A Peregrinação de Nhá Chica é uma caminhada de fé que está na sua XXI edição.



 

A Peregrinação

A peregrinação de Nhá Chica acontece anualmente no dia 1º de maio. O percurso de 33 quilômetros corta as cidades de São Lourenço, Caxambu, Soledade de Minas e Baependi. A realização acontece com o apoio das prefeituras das cidades citadas, empresas, instituições e voluntários.

Em suas primeiras edições, a peregrinação teve como ponto de partida oficial uma capela erguida no bairro Nossa Senhora de Lourdes. Localizada na Rua Ana Amélia P. Ferreira, a edificação foi erguida por Marco Auréllio Rodrigues, de 65 anos, nas adjacências de sua casa. Com sua arquitetura peculiar, a capela cuja construção foi iniciada em 1997, chama a atenção de quem passa pelo bairro.
Nos primeiros anos a organização estabelecia o amanhecer como horário de partida, no entanto, com o crescimento do número de peregrinos e com as primeiras missas em Baependi sendo celebradas logo cedo, muitos fiéis estabeleceram a caminhada noturna como referência.

diferentes motivações levam devotos e turistas a percorrerem os 33 quilômetros de caminhada, cruzando estradas de terra das zonas rurais das quatro cidades do circuito, até o ponto de chegada, o Santuário Nossa Senhora da Conceição, mais conhecido como Igreja de Nhá Chica, na cidade de Baependi. Ali podem assistir missas e depositar oferendas para a beata.

A grande enchente de 2000 e a criação do caminho de Nhá Chica

As enchentes são eventos com significados sociais e históricos para grupos expostos aos seus motivos e consequências. Frequentemente, tornam-se marcos para diversas comunidades. De acordo com o historiador Luiz Henrique Assis Garcia, autor do projeto “Águas Passadas, As memórias sobre enchentes e o processo de territorialização às margens do Rio Doce em Governador Valadares”, “as enchentes são momentos em que se revelam tensões e articulações fundamentais para a melhor compreensão do surgimento e territorialização dos bairros ribeirinhos, e da própria relação entre sociedade e território”.

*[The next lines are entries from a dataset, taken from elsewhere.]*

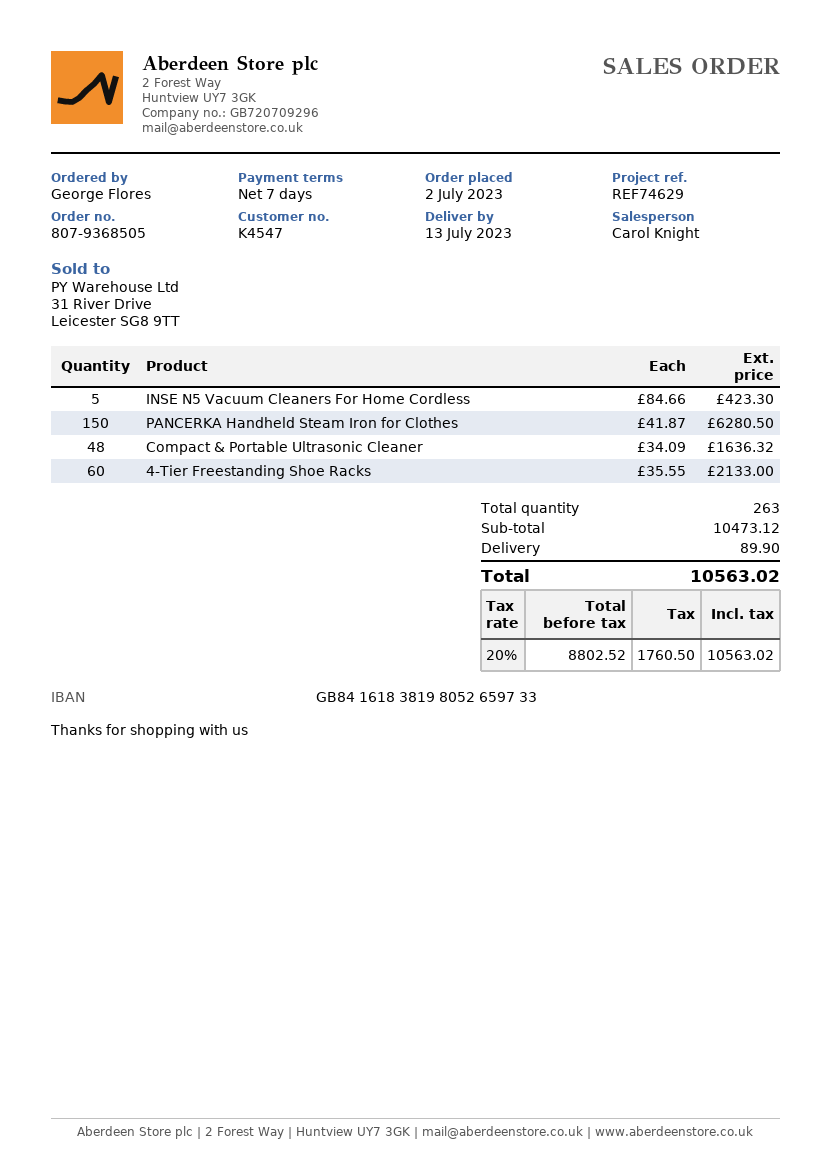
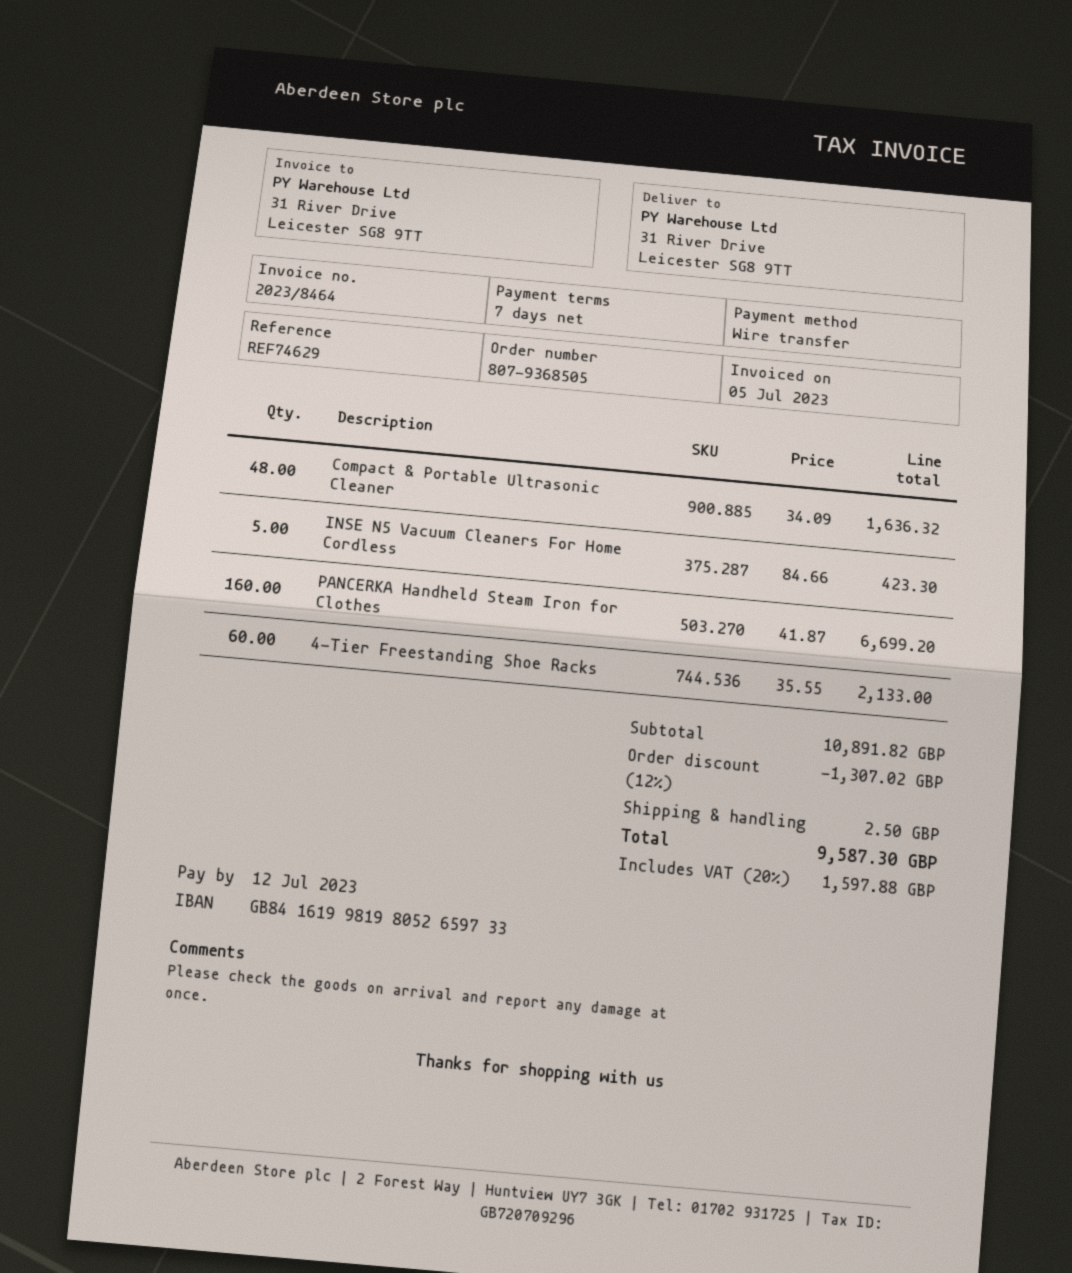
bank account: GB84161838198052659733 -> GB84161998198052659733
PANCERKA Handheld Steam Iron for Clothes: 150 x 41.87 = 6280.50 -> 160 x 41.87 = 6699.20
subtotal: 10473.12 -> 10891.82
discount: none -> 12% = 1307.02
shipping: 89.90 -> 2.50
tax: 20% = 1760.50 -> 20% = 1597.88
total: 10563.02 -> 9587.30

Dito isto, é preciso observar que a área central da cidade de São Lourenço, onde está localizado o Parque das Águas, as principais empresas e hotéis do município, além da Basílica de São Lourenço Mártir, é cortada pelo Rio Verde, importante curso d’água que nasce na Serra da Mantiqueira entre os municípios de Itanhandu e Passa Quatro. Desde sua formação como um pequeno núcleo populacional, São Lourenço sofre com os efeitos das cheias daquele rio.

Em 2000, o município foi assolado por uma tromba d’água que deixou a parte mais baixa da cidade completamente inundada, incluindo o Parque das Águas, principal atrativo turístico do município, além de todo centro. A enchente teve um impacto imediato na economia são- lourenciana. De acordo com notícia veiculada no Diário do Grande ABC em 08 de janeiro de 2000:
Em São Lourenço, cidade turística do Circuito das Aguas, 95% do setor comercial - rede hoteleira, bancária e de serviços - foi arruinada. Em plena temporada, o Parque das Águas, principal atração do lugar, está cheio de lama. Mais de 40% das reservas do mês foram canceladas. O mesmo ocorreu em Caxambu e Lambari. (Diário do Grande ABC, 08/01/2000).
Após a enchente, a comunidade buscou alternativas para se reerguer. Empreendedores locais criaram uma organização denominada de Movimento Viva São Lourenço Viva com o objetivo de fomentar o comércio e o turismo local. Naquele ano, o Movimento identificou a possibilidade de se desenvolver o turismo religioso na cidade, efetivando a caminhada em direção à Capela de Nhá Chica em Baependi como um importante bem cultural local.

De acordo com João Vítor Gorgulho, empresário e fundador do Movimento Viva São Lourenço Viva, a primeira caminhada entre São Lourenço e Baependi aconteceu em 1999 com a participação de aproximadamente 700 pessoas.

“Daí veio a enchente e nós resolvemos tornar essa caminhada efetiva para divulgar a região e o turismo religioso. (...) O Movimento resolveu fazer essa peregrinação daqui a pé até Nhá Chica aos moldes de Santiago de Compostela, está certo? Mas, pequena, de um dia”, contou Gorgulho durante depoimento concedido à historiadora Carla Corradi Rodrigues em fevereiro de 2018.

Os peregrinos são atraídos “pelo ideário de transformação interior e aperfeiçoamento pessoal que normalmente é atribuído a esse tipo de peregrinação”.